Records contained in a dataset

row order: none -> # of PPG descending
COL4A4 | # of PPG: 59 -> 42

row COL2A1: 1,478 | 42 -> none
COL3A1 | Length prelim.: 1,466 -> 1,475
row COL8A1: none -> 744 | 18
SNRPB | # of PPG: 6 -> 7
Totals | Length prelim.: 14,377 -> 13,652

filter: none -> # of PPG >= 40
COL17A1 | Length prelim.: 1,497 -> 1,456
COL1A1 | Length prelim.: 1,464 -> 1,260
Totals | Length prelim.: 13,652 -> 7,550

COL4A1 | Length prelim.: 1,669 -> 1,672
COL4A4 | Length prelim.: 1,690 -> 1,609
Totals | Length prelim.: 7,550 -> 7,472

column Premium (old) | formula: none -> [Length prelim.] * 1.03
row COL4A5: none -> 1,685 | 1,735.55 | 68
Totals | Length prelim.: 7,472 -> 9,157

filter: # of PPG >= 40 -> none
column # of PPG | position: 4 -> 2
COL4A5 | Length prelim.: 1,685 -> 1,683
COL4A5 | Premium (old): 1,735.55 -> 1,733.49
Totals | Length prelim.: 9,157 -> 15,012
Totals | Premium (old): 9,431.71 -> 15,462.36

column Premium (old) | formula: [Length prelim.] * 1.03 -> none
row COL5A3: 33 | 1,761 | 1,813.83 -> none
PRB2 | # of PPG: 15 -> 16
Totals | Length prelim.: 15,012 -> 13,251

Work instructions :: An exact, complete copy of the data is the only acceptable answer.

Result for this exercise ::
row order: none -> # of PPG descending
COL4A4 | # of PPG: 59 -> 42

row COL2A1: 1,478 | 42 -> none
COL3A1 | Length prelim.: 1,466 -> 1,475
row COL8A1: none -> 744 | 18
SNRPB | # of PPG: 6 -> 7
Totals | Length prelim.: 14,377 -> 13,652

filter: none -> # of PPG >= 40
COL17A1 | Length prelim.: 1,497 -> 1,456
COL1A1 | Length prelim.: 1,464 -> 1,260
Totals | Length prelim.: 13,652 -> 7,550

COL4A1 | Length prelim.: 1,669 -> 1,672
COL4A4 | Length prelim.: 1,690 -> 1,609
Totals | Length prelim.: 7,550 -> 7,472

column Premium (old) | formula: none -> [Length prelim.] * 1.03
row COL4A5: none -> 1,685 | 1,735.55 | 68
Totals | Length prelim.: 7,472 -> 9,157

filter: # of PPG >= 40 -> none
column # of PPG | position: 4 -> 2
COL4A5 | Length prelim.: 1,685 -> 1,683
COL4A5 | Premium (old): 1,735.55 -> 1,733.49
Totals | Length prelim.: 9,157 -> 15,012
Totals | Premium (old): 9,431.71 -> 15,462.36

column Premium (old) | formula: [Length prelim.] * 1.03 -> none
row COL5A3: 33 | 1,761 | 1,813.83 -> none
PRB2 | # of PPG: 15 -> 16
Totals | Length prelim.: 15,012 -> 13,251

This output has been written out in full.